## What you have to do
Your answer should be the lines below from the one holding "- go get -u -tags" through the one holding "-host pi@raspberrypi github.com/kindevil/periph/cmd/...", copied exactly and with nothing else.

## Data supplied
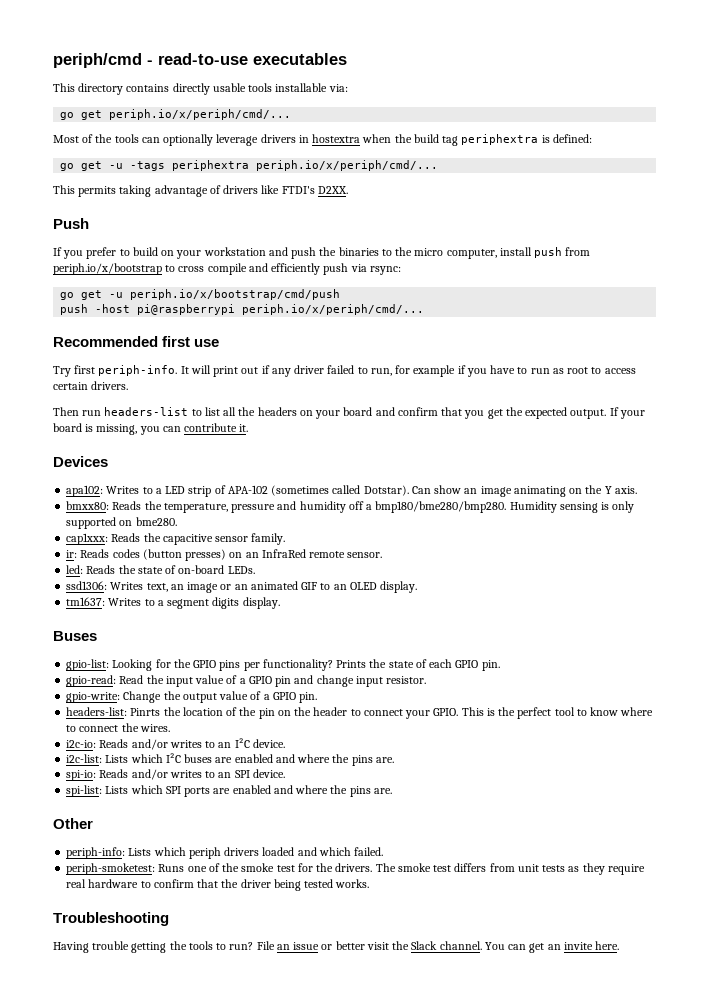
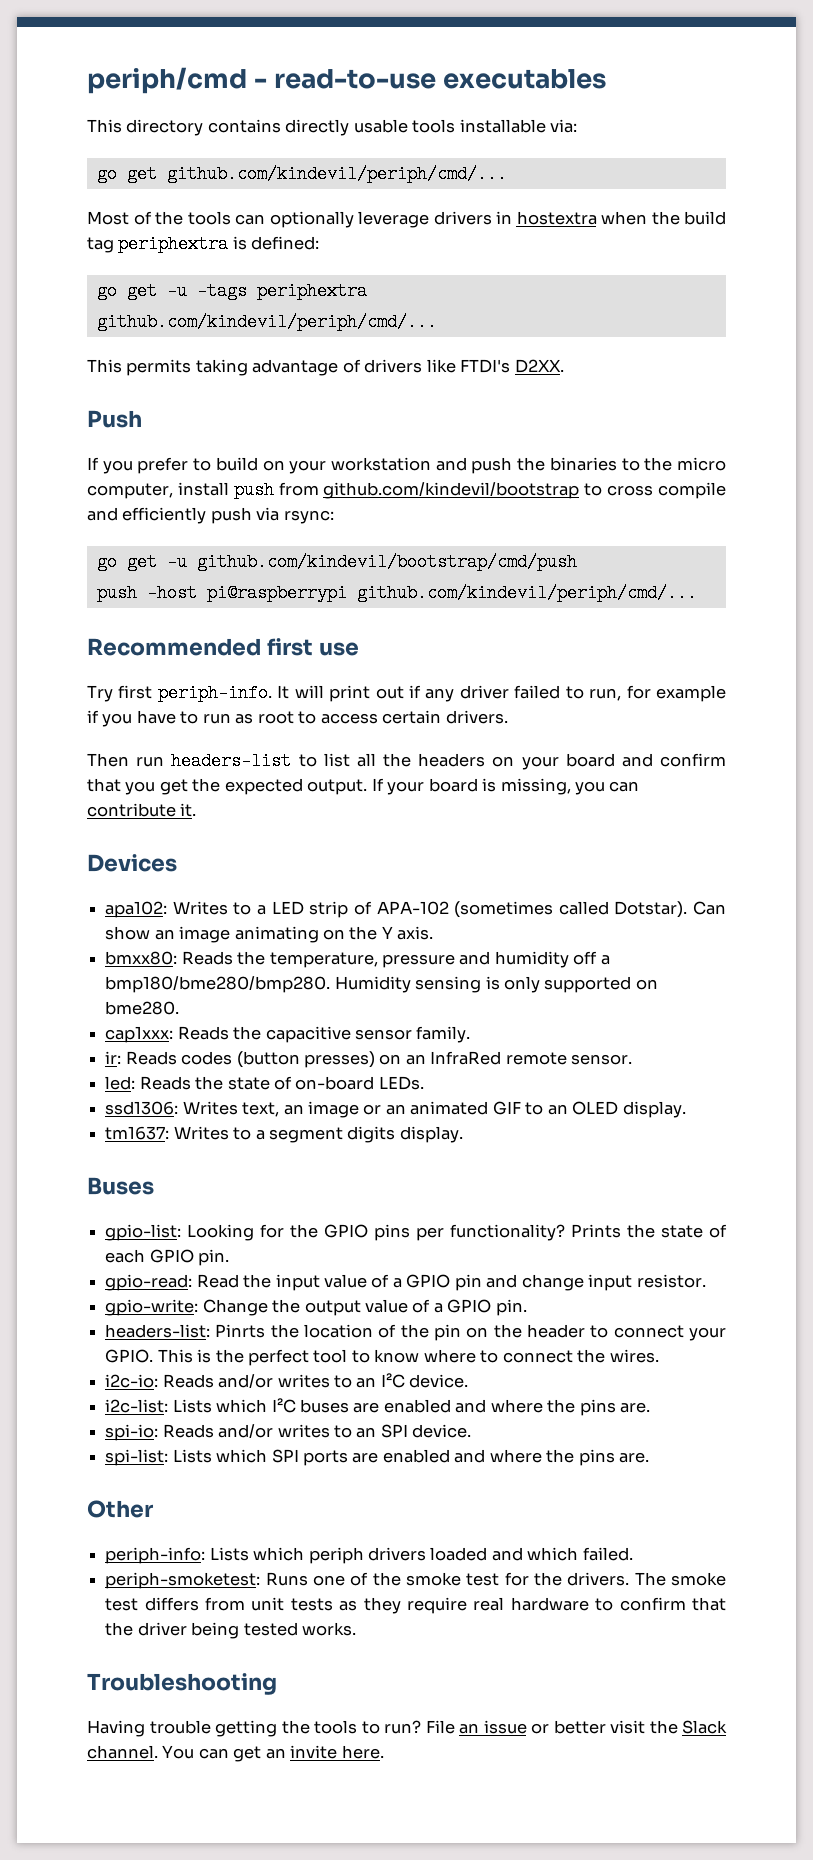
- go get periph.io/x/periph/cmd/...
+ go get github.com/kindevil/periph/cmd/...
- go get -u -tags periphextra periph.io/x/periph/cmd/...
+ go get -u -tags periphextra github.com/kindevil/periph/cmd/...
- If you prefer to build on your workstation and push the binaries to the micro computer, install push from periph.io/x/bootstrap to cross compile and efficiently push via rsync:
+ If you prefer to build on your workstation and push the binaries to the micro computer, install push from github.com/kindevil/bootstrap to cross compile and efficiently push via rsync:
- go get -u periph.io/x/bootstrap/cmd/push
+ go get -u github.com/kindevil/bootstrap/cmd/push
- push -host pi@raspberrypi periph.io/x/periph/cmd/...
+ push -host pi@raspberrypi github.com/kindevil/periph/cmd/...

...

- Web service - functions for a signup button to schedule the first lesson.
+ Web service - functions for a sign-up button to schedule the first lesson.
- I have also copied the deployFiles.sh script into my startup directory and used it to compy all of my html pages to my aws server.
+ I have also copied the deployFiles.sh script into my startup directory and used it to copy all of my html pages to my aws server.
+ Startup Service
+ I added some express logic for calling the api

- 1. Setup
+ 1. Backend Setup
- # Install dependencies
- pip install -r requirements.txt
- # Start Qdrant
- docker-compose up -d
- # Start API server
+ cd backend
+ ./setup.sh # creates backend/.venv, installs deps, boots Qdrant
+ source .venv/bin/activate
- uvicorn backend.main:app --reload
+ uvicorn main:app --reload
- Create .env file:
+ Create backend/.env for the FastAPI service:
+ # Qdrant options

## Solution for this problem
- go get -u -tags periphextra periph.io/x/periph/cmd/...
+ go get -u -tags periphextra github.com/kindevil/periph/cmd/...
- If you prefer to build on your workstation and push the binaries to the micro computer, install push from periph.io/x/bootstrap to cross compile and efficiently push via rsync:
+ If you prefer to build on your workstation and push the binaries to the micro computer, install push from github.com/kindevil/bootstrap to cross compile and efficiently push via rsync:
- go get -u periph.io/x/bootstrap/cmd/push
+ go get -u github.com/kindevil/bootstrap/cmd/push
- push -host pi@raspberrypi periph.io/x/periph/cmd/...
+ push -host pi@raspberrypi github.com/kindevil/periph/cmd/...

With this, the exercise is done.